Guo, W. - Presenter, Virginia Polytechnic Institute and State University
Xu, Y., ai.codes, Inc.
Feng, X., Virginia Polytechnic Institute and State University
High-throughput sequencing technology has brought life science into a “big data” era with an unrivaled explosion in the amount of genomic and transcriptomic data. The falling cost (<$1,000 per human genome) and increasing speed (<1 day per human genome) of high-throughput sequencing lead to the snowballing data at petabyte level.
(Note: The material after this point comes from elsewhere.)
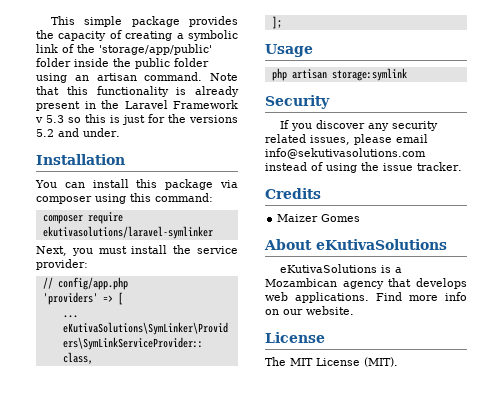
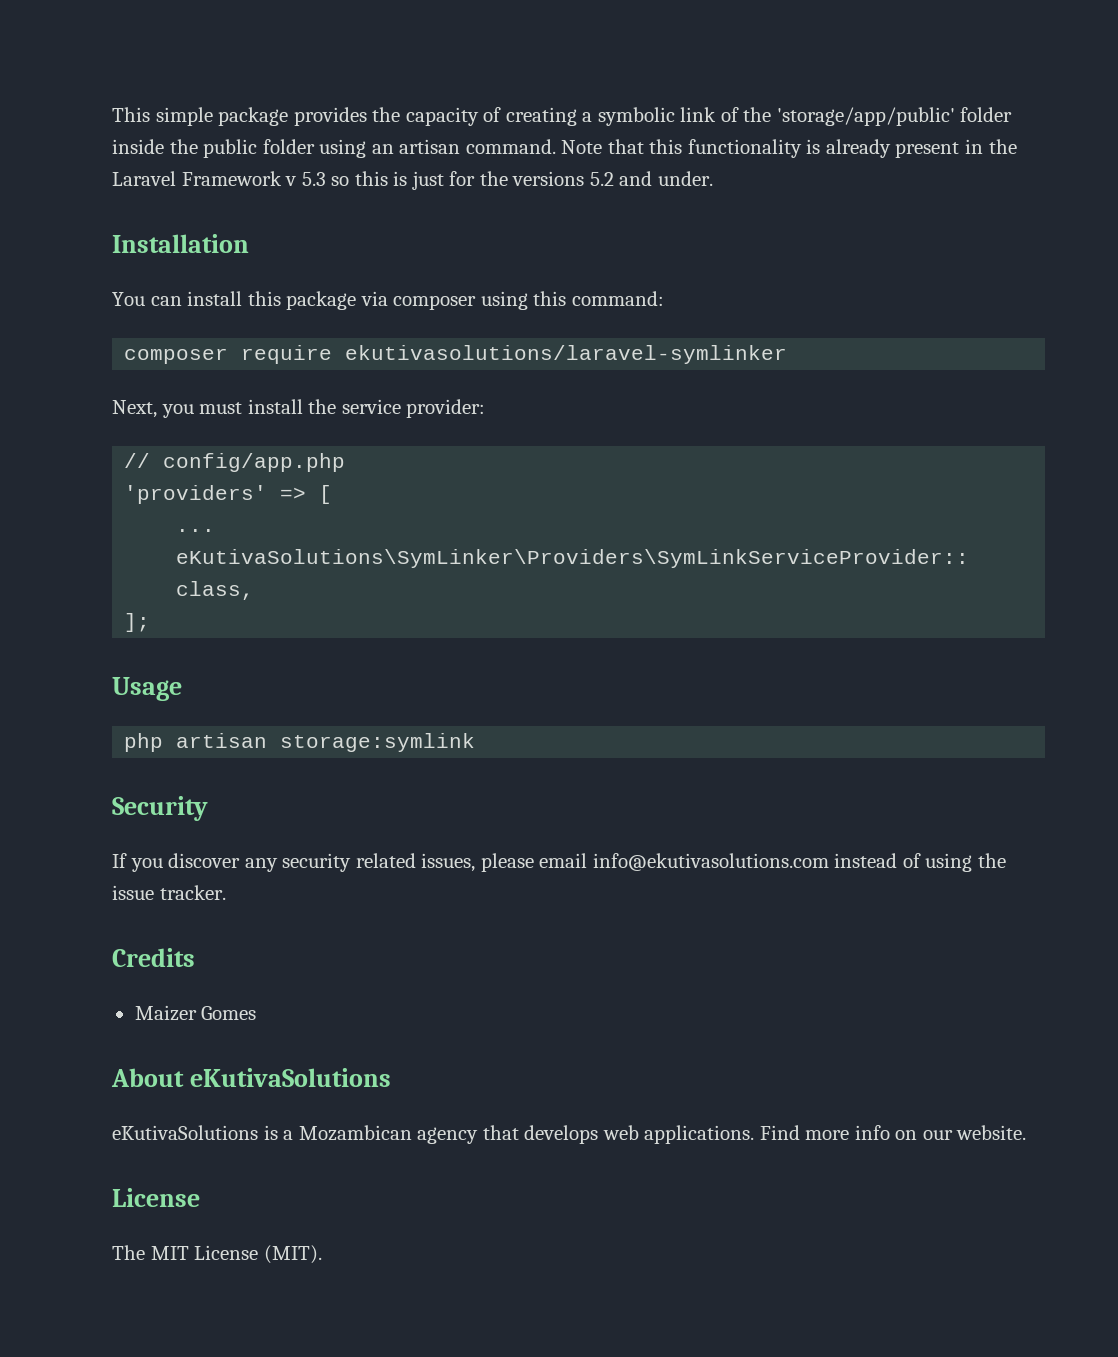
[265,148,426,159] info@sekutivasolutions.com -> [592,853,829,871] info@ekutivasolutions.com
However, it is still difficult to transfigure such “Big Data” to valuable biological insights such as cell growth rate and metabolic pathway activities. The gap between genome sequencing and cell phenotypes is one of the biggest challenges that need to be solved to achieve “Data-to-Insight”. In recent five years, the rapid development of artificial intelligence, especially deep learning, provides a novel option to overcome this challenge. Deep learning is found to be extremely effective in learning and modeling complex systems based on the graphic processing unit computation. In this study, we developed DeepMetabolism, a deep learning system that predicts cell phenotypes from genome sequencing data such as transcriptomics data. DeepMetabolism uses biological knowledge to design a neural network model and integrates unsupervised learning with supervised learning for predicting multiple phenotypes. In a prototypic application on E. coli, DeepMetabolism is able to predict phenotypes with high accuracy (PCC>0.92), high speed (<30 min for >100 GB data using a single GPU), and high robustness (tolerate up to 75% noise). Such outstanding features can be used to facilitate the discovery of natural products via rapid analysis based on DeepMetabolism. We envision DeepMetabolism to bridge the gap between genotype and phenotype and serve as a springboard for applications in synthetic biology and precision medicine.